**Exercise details**.
Using the material that follows, work out how many lines include the word "Crating". Your answer should be that number only.

**Dataset entries**.
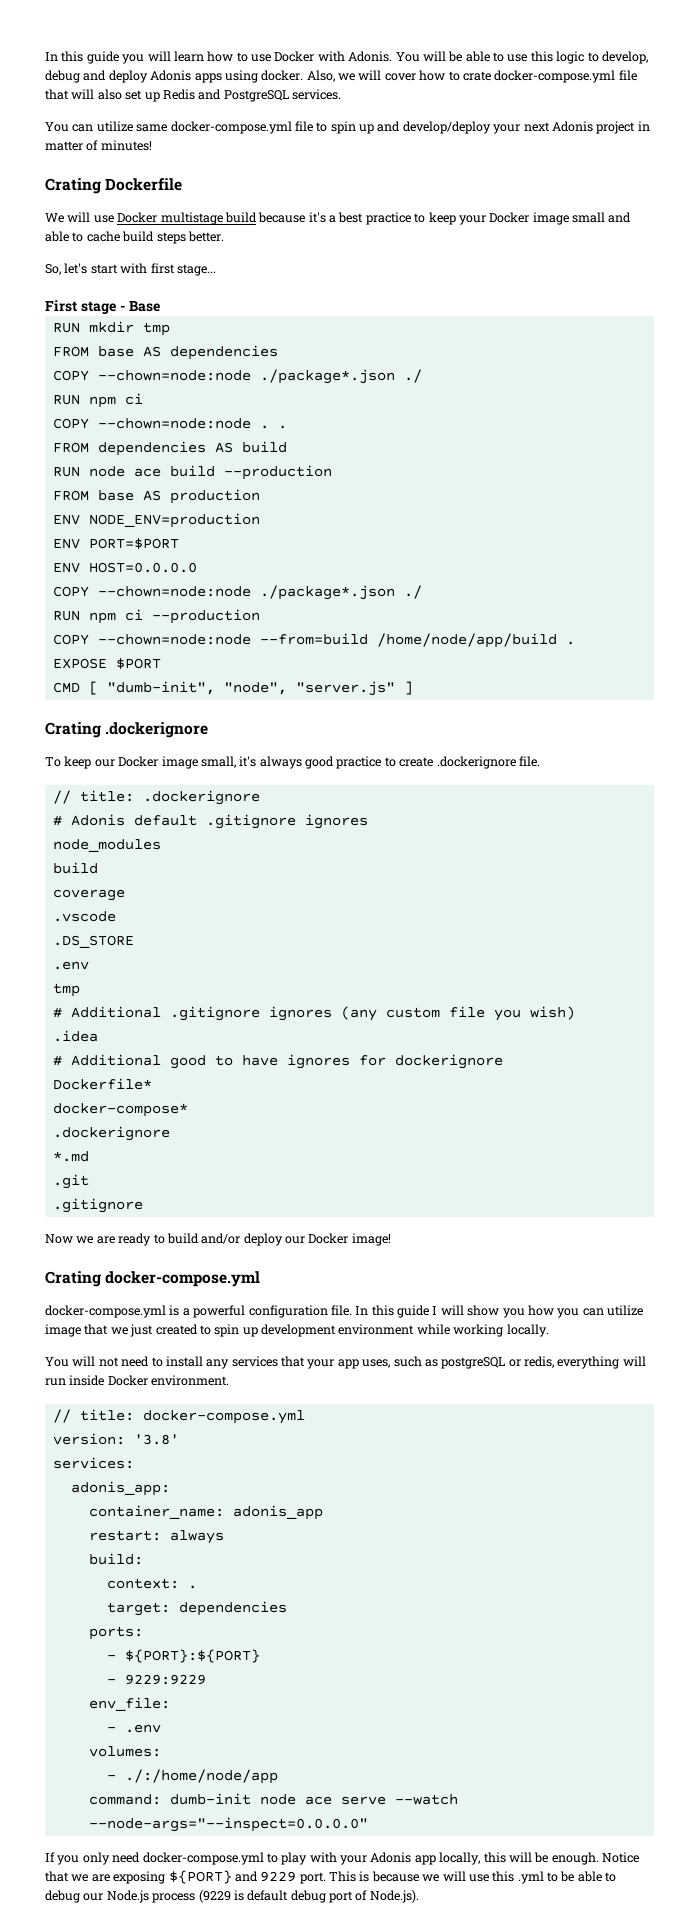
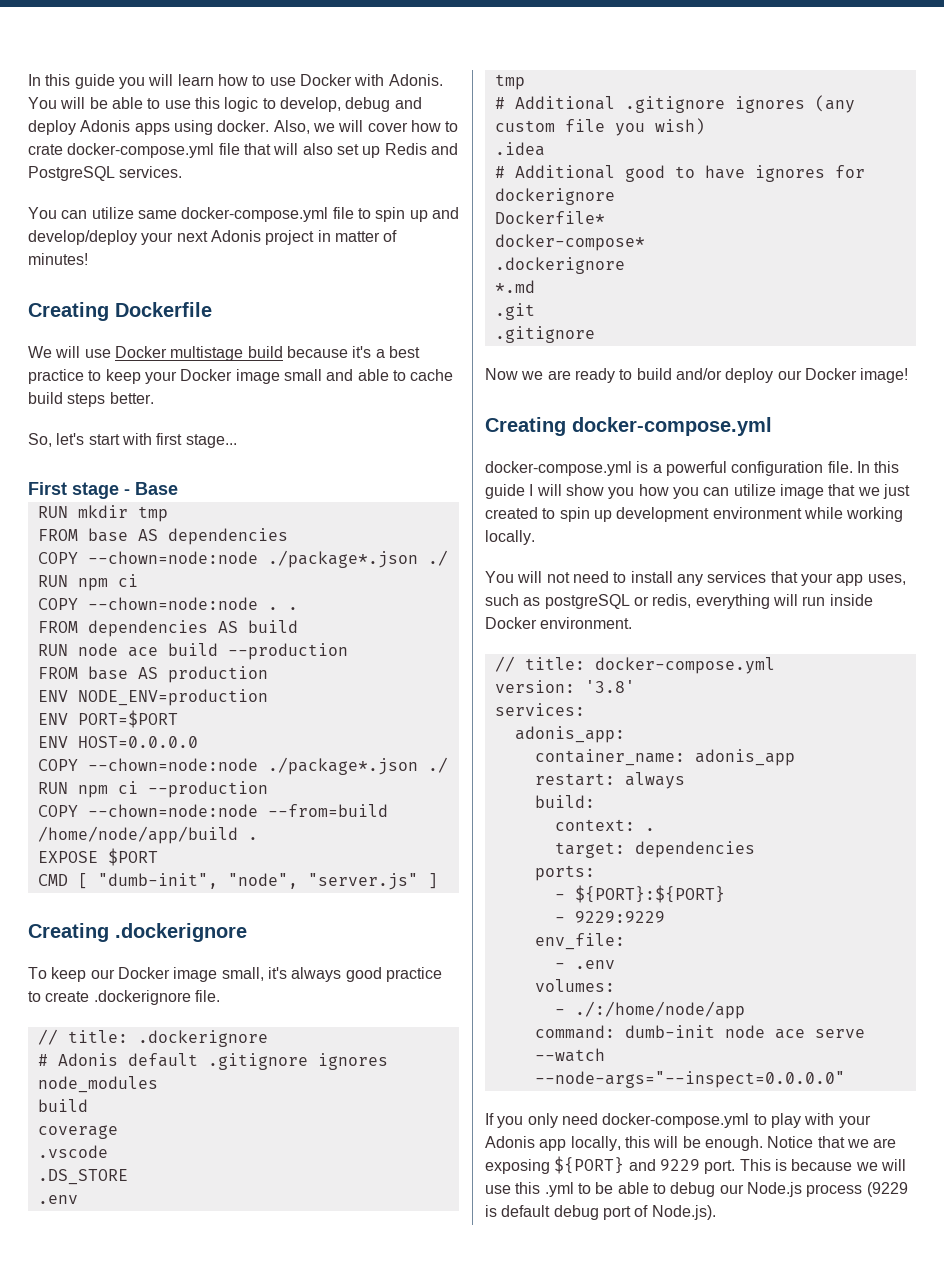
[45,178,101,194] Crating -> [28,302,109,321] Creating
[45,722,101,738] Crating -> [28,923,109,942] Creating
[45,1271,101,1287] Crating -> [485,417,566,436] Creating

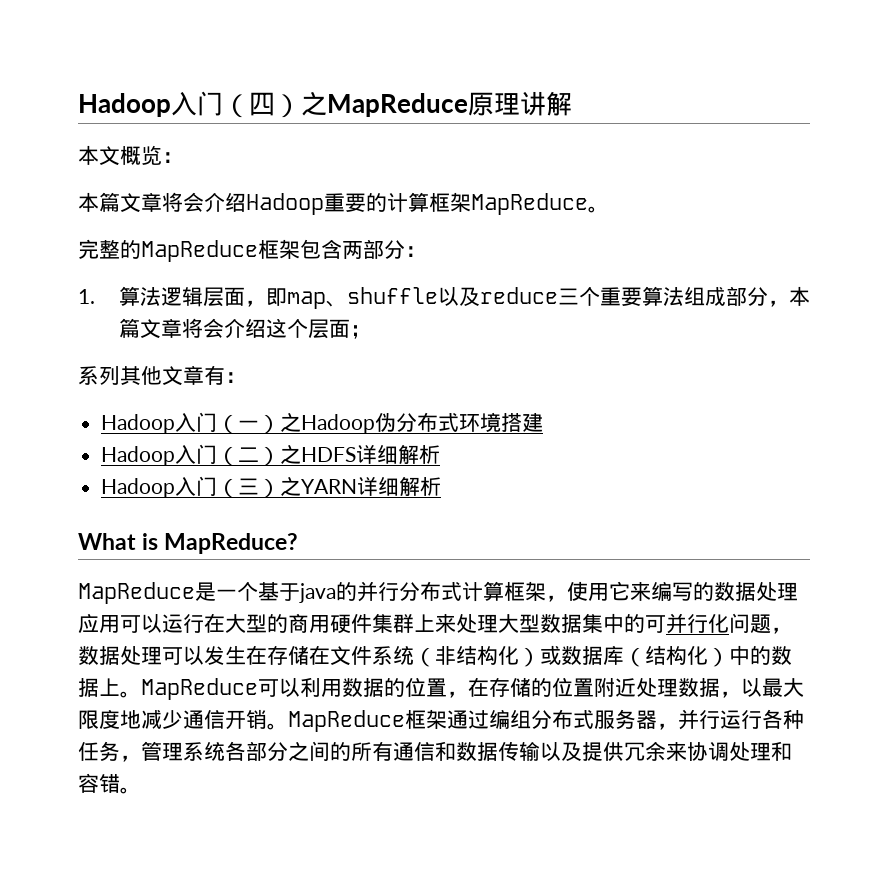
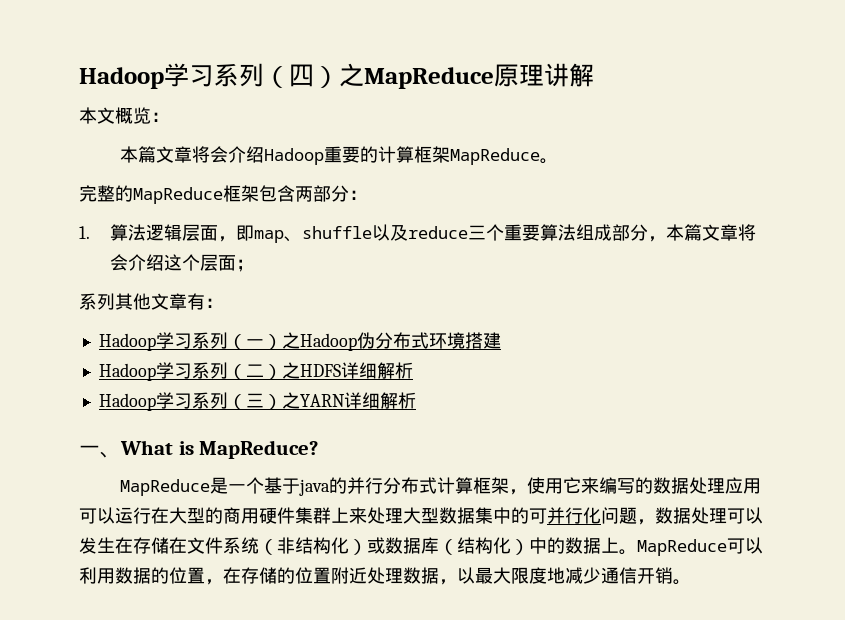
[78,91,223,117] Hadoop入门 -> [79,63,264,89] Hadoop学习系列
[175,412,218,432] 入门 -> [155,332,228,349] 学习系列
[175,444,218,464] 入门 -> [155,362,228,379] 学习系列
[175,476,218,496] 入门 -> [155,392,228,409] 学习系列
(442, 486) none -> [79,445,121,458] 一、
[288,709,804,732] [78,741,792,762] [78,773,141,794] MapReduce框架通过编组分布式服务器，并行运行各种任务，管理系统各部分之间的所有通信和数据传输以及提供冗余来协调处理和容错。 -> (691, 582) none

**Exercise answer**.
3